Retype, word for word, each line between the lines holding "Liberation Mono, monospace" and "font-size: 12px ->", inclusive, and leave the rest of the data alone.

== DATASET ==
Start of Block

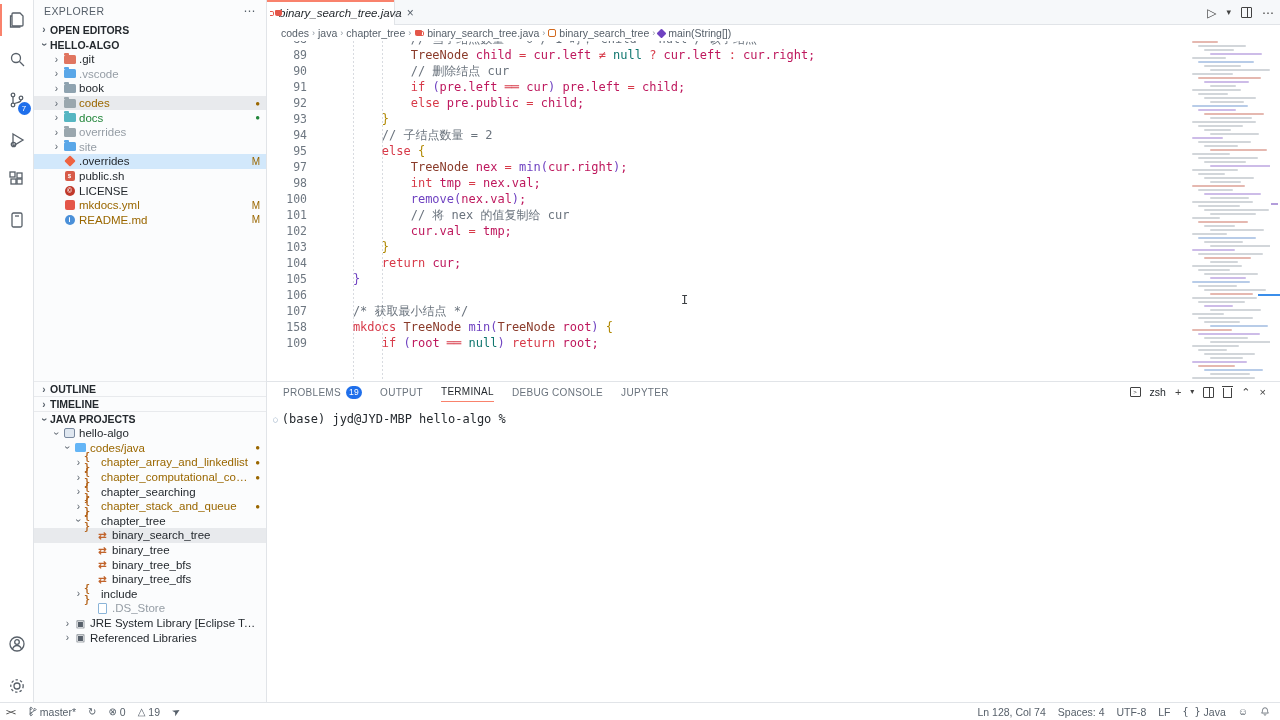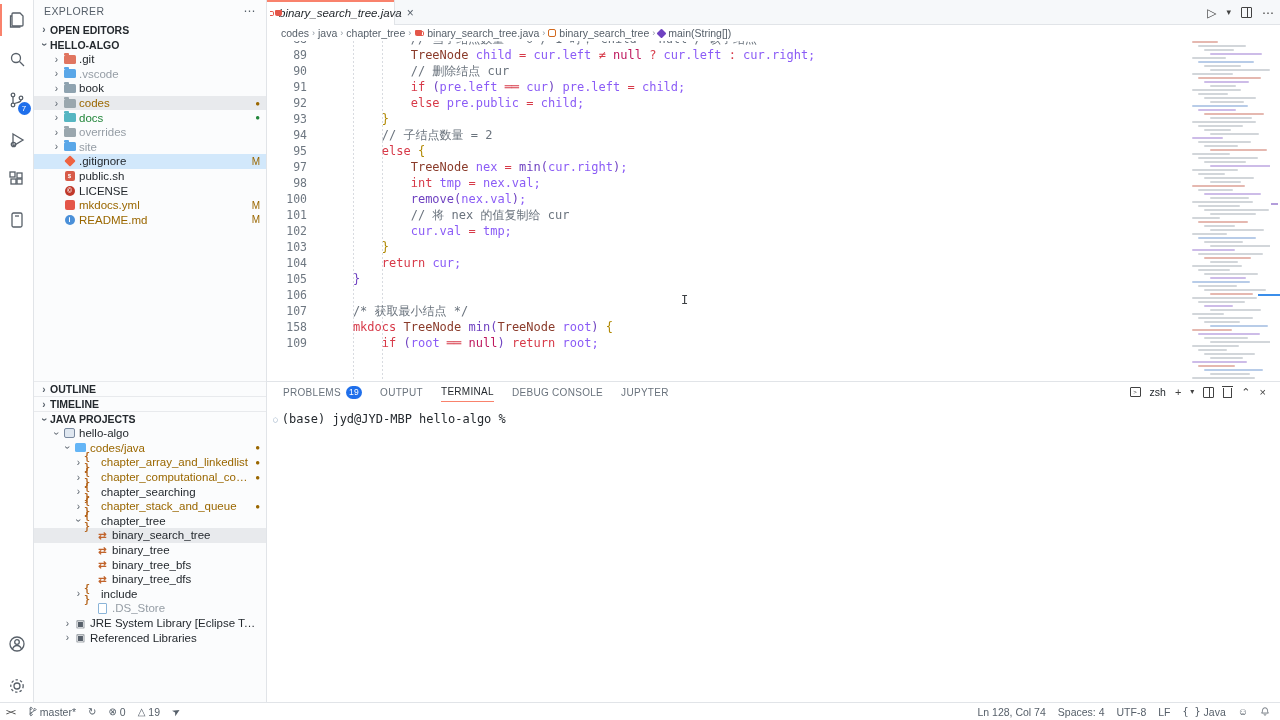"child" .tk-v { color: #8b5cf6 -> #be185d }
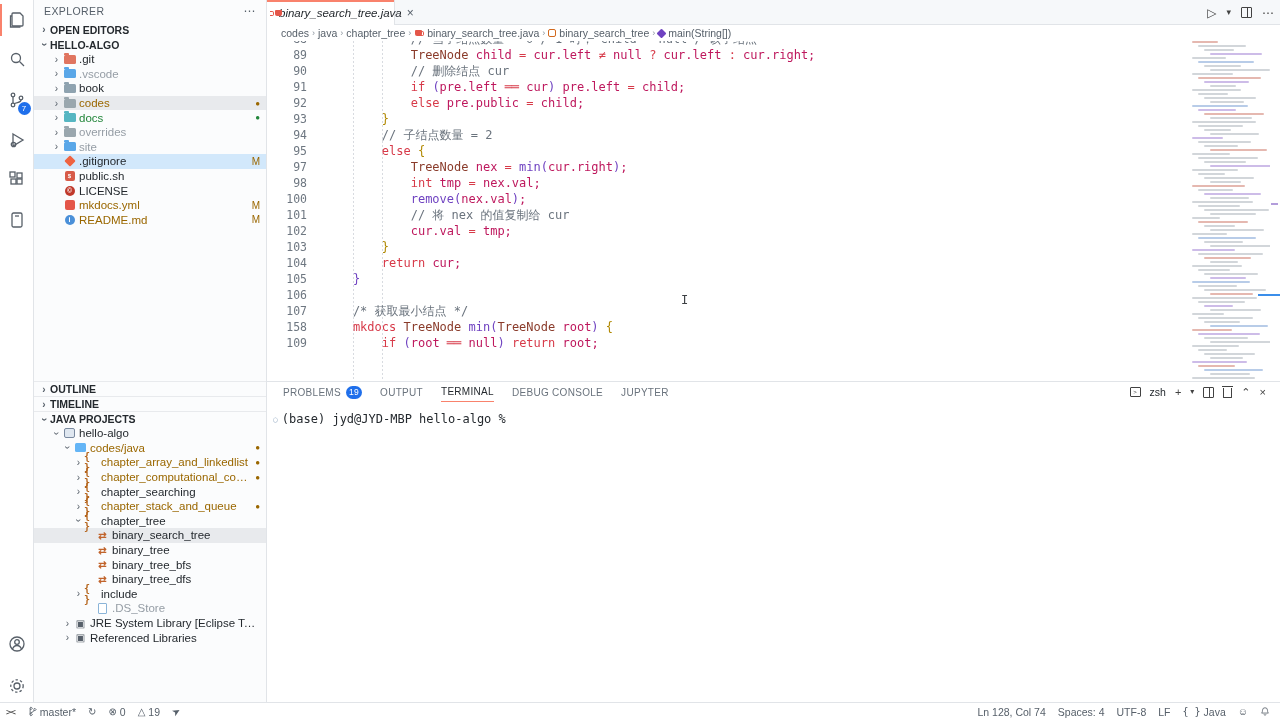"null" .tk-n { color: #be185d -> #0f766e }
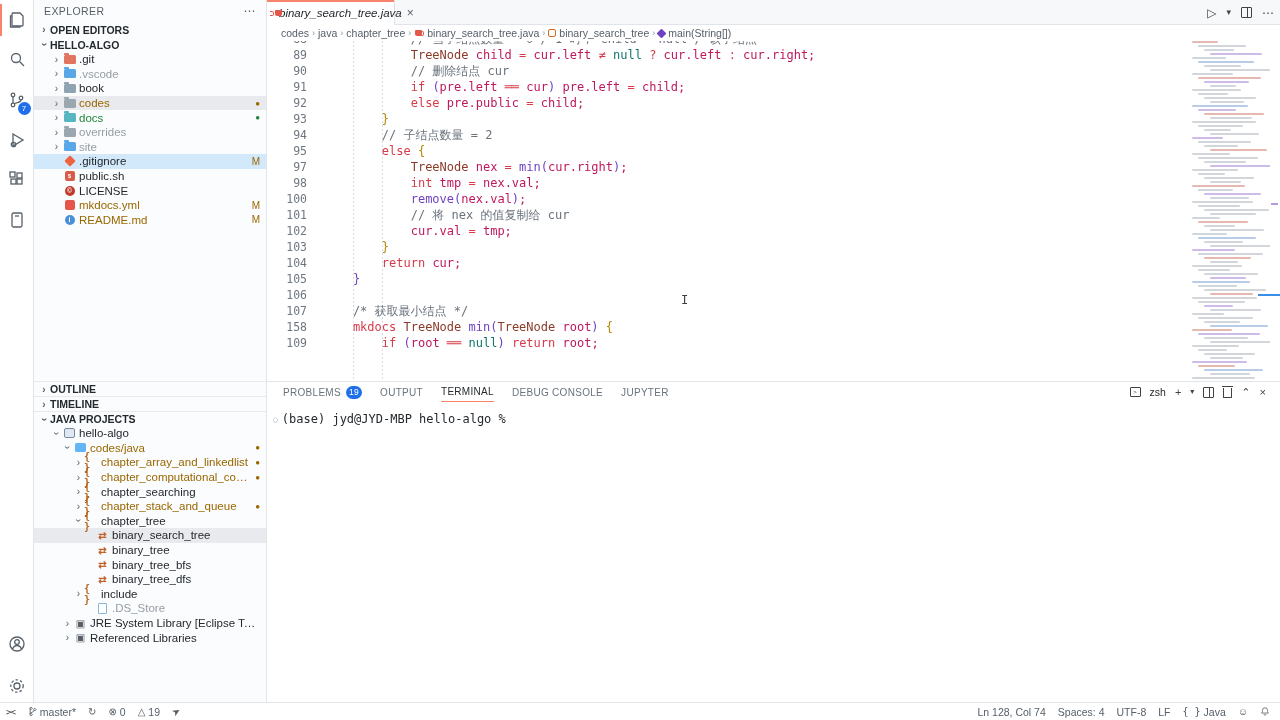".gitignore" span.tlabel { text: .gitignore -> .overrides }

End of Block
Start of Block

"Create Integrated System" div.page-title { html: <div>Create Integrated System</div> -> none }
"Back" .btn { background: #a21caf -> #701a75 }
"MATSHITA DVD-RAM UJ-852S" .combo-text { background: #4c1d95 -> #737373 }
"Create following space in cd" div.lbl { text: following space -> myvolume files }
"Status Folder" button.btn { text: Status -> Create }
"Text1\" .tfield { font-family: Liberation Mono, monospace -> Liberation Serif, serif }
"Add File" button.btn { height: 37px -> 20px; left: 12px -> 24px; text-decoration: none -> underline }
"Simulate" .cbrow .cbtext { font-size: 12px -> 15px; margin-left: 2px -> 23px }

End of Block

== COMPLETED TASK ==
"Text1\" .tfield { font-family: Liberation Mono, monospace -> Liberation Serif, serif }
"Add File" button.btn { height: 37px -> 20px; left: 12px -> 24px; text-decoration: none -> underline }
"Simulate" .cbrow .cbtext { font-size: 12px -> 15px; margin-left: 2px -> 23px }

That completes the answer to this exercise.